Corporate ambition turned to courtroom reckoning as Manoj Jayaswal received a 3-year jail term over coal allocation fraud.
NEW DELHI (India CSR): Industrialist Manoj Kumar Jayaswal has been sentenced to three years’ rigorous imprisonment by a Delhi CBI court for using forged documents to secure the allocation of Jharkhand’s Mahuagarhi coal block, during his tenure as MD of JAS Infrastructure & Capital Pvt Ltd.
In the booming corridors of India’s coal economy during the late 2000s, JAS Infrastructure and Capital Pvt Ltd emerged as an ambitious player, chasing the Mahuagarhi coal block nestled in the mineral-rich heart of Jharkhand. Led by industrialist Manoj Kumar Jayaswal, the company promised a surge in regional development, employment, and energy supply. What followed, however, was a tale stitched together by forgery, legal drama, and the unraveling of power built on deception.
Jayaswal, a polished executive known for his suave presentations and persuasive pitch decks, positioned JAS as a future-ready enterprise. But behind closed boardroom doors, the company’s acquisition strategy veered from corporate ethics into legal quicksand.
In 2009, using forged documents misrepresenting financial strength and infrastructure readiness, JAS won allocation rights to the Mahuagarhi coal block—an achievement that would prove both lucrative and disastrous.
🚨 The Scam Unfolds
Suspicion crept in when regulatory audits flagged inconsistencies in JAS’s documentation. The Central Bureau of Investigation (CBI) launched a probe, unearthing a wider pattern of fraud in coal allocations.
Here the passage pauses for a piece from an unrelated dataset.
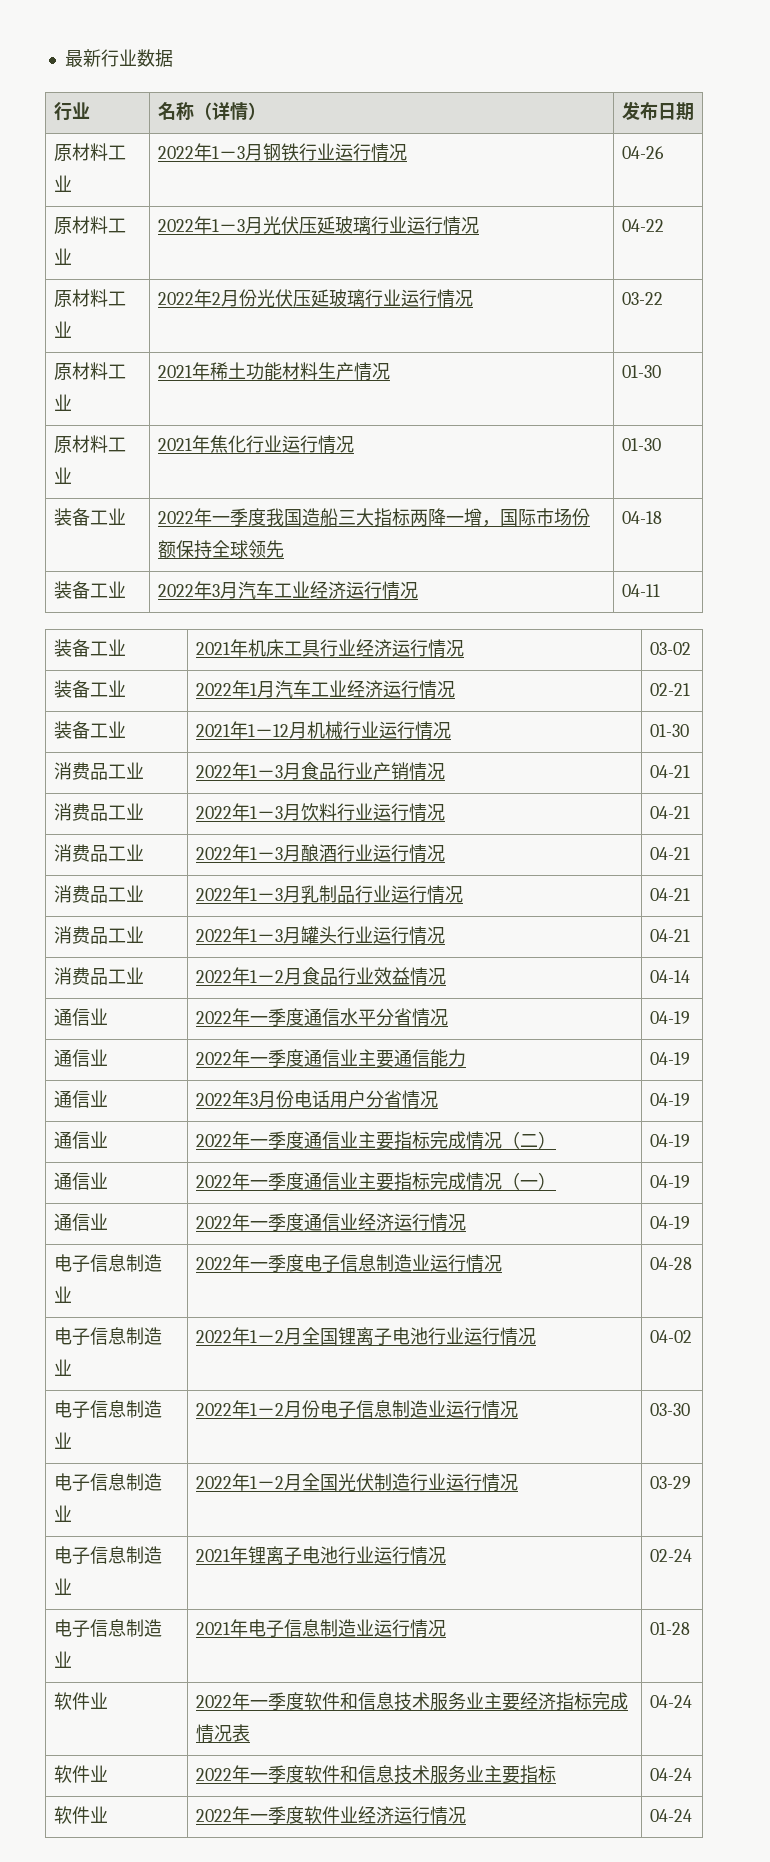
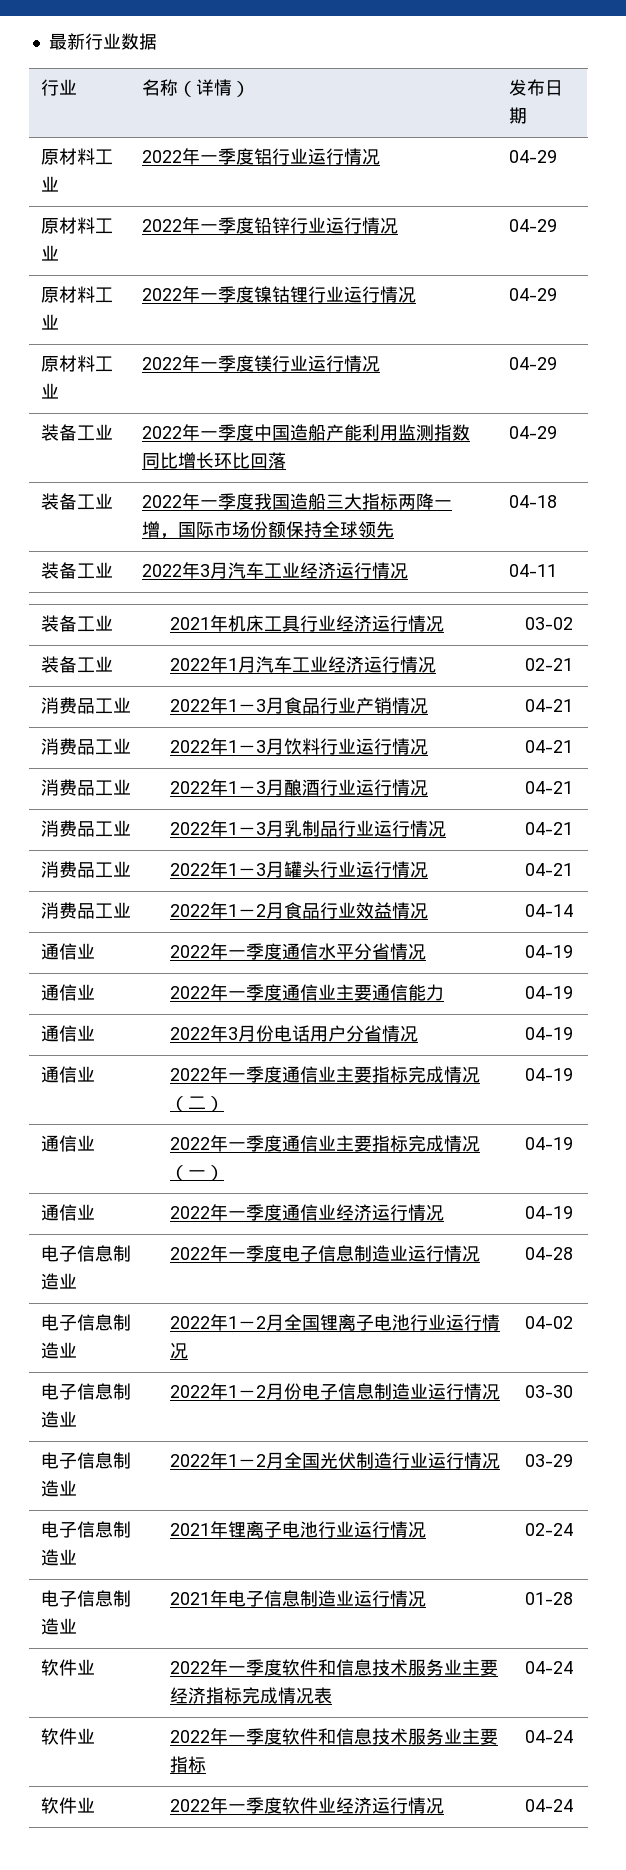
[211,143,407,162] [621,146,664,159] [53,216,126,234] [53,248,72,265] [157,216,479,235] [621,219,664,232] [53,289,126,307] [53,321,72,338] [157,289,473,308] [621,292,663,305] [53,362,126,380] [53,394,72,411] [157,362,390,381] [621,365,661,378] [53,435,126,453] [53,467,72,484] [157,435,354,454] [621,438,661,451] 1－3月钢铁行业运行情况 | 04-26 // 原材料工业 | 2022年1－3月光伏压延玻璃行业运行情况 | 04-22 // 原材料工业 | 2022年2月份光伏压延玻璃行业运行情况 | 03-22 // 原材料工业 | 2021年稀土功能材料生产情况 | 01-30 // 原材料工业 | 2021年焦化行业运行情况 | 01-30 -> [200,148,381,165] [509,150,558,163] [41,217,114,234] [41,245,60,261] [142,217,399,234] [509,219,558,232] [41,286,114,303] [41,314,60,330] [142,286,417,303] [509,288,558,301] [41,355,114,372] [41,383,60,399] [142,355,381,372] [509,357,558,370] [41,424,114,441] [142,424,471,441] [142,452,287,469] [509,426,558,439] 一季度铝行业运行情况 | 04-29 // 原材料工业 | 2022年一季度铅锌行业运行情况 | 04-29 // 原材料工业 | 2022年一季度镍钴锂行业运行情况 | 04-29 // 原材料工业 | 2022年一季度镁行业运行情况 | 04-29 // 装备工业 | 2022年一季度中国造船产能利用监测指数同比增长环比回落 | 04-29
[53,721,126,739] [195,721,451,740] [649,724,689,737] // 装备工业 | 2021年1－12月机械行业运行情况 | 01-30 -> (574, 664) none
Jayaswal’s signature appeared on falsified affidavits, and his team had presented manipulated letters of support. What should have been a catalyst for regional growth became another chapter in India’s coal scam saga.
In July 2025, after years of court proceedings, Special Judge Sanjay Bansal sentenced Jayaswal to three years of rigorous imprisonment, imposing a Rs. 5 lakh personal fine. JAS Infrastructure was slapped with a Rs. 2 crore penalty. Though Jayaswal secured temporary bail and a 60-day sentence suspension pending appeal, the court’s message was clear: deceit in national resource allocation would be met with uncompromising justice.
🏗️ Ripples Beyond the Courtroom
The conviction sent tremors through India’s corporate circles, reigniting conversations around transparency, governance, and ethical entrepreneurship. The Ministry of Coal revisited several pending allocations, tightening scrutiny measures, and mandating independent verifications for future bids.
At Mahuagarhi, work halted indefinitely. Local communities who had anticipated jobs and growth found themselves staring at abandoned plans and a disrupted ecosystem. Activists and journalists called the case a textbook example of corporate malpractice in natural resource governance.
🧭 Where Next for Jayaswal?
Though down, Jayaswal isn’t out. His legal team is preparing an appeal that, if successful, could reopen Mahuagarhi’s fate. But public sentiment is cold. In an era of increasing accountability, legacy-building through shortcuts no longer finds favor.
The story of Mahuagarhi Holdings—what JAS could have been—remains a cautionary tale etched in coal dust. A reminder that India’s growth must rise not just from its minerals but from the integrity of those trusted to steward them.